Zhou is noted for her roles as Hua Jie and Shu Man in the film and television series Let the Bullets Fly and Golden Marriage 2 respectively.

Life

Early life
Zhou was born in a merchant family in Wenzhou, Zhejiang, she was raised by her grandmother. At the age of 15, Zhou attended the Miss Wenzhou pageant and won the competition. Zhou graduated from Central Academy of Drama, where she majored in acting.

Acting career
Zhou's first film role was uncredited appearance in the film Love Season (2000).

In 2003, Zhou had a cameo appearance in Warriors of Heaven and Earth - an action film starring Zhao Wei, Jiang Wen and Kiichi Nakai - where she played the role of the male Buddhist monk. She shaved her head for the role. She would later marry its star, Jiang Wen.

In 2007, Zhou appeared in The Sun Also Rises, a Chinese film directed, produced and co-written by Jiang Wen starring Joan Chen, Anthony Wong, Jaycee Chan, and Jiang Wen.

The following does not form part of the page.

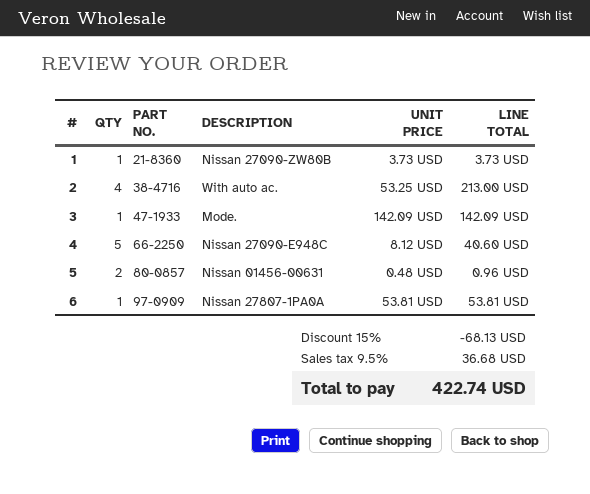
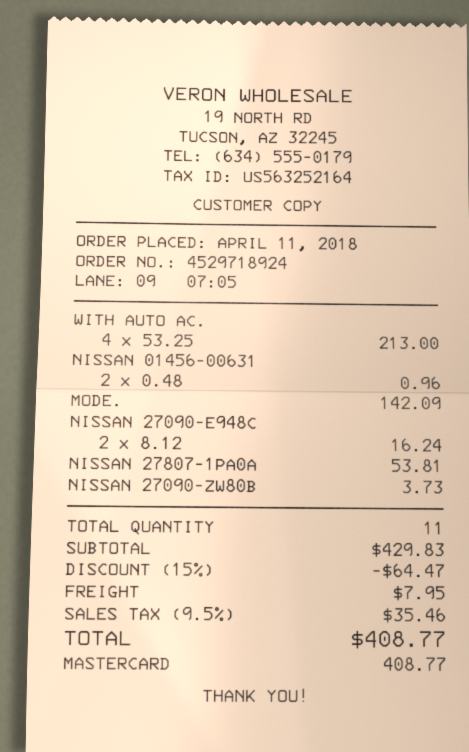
Nissan 27090-E948C: 5 x 8.12 = 40.60 -> 2 x 8.12 = 16.24
discount: 15% = 68.13 -> 15% = 64.47
shipping: none -> 7.95
tax: 9.5% = 36.68 -> 9.5% = 35.46
total: 422.74 -> 408.77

In 2009, Zhou participated as A Chun in Bodyguards and Assassins, which grossed over US$5,837,674 on a budget of only US$23 million.

After playing minor roles in various films and television series, Zhou received her first leading role in a series called Golden Marriage 2,  for which she received nominations at the 6th Huading Awards and won Best Actress Award at the Asia Rainbow TV Awards. That same year, Zhou co-starred with Chow Yun-fat and Jiang Wen in the 2008 film Let the Bullets Fly as Hua Jie. She received positive reviews.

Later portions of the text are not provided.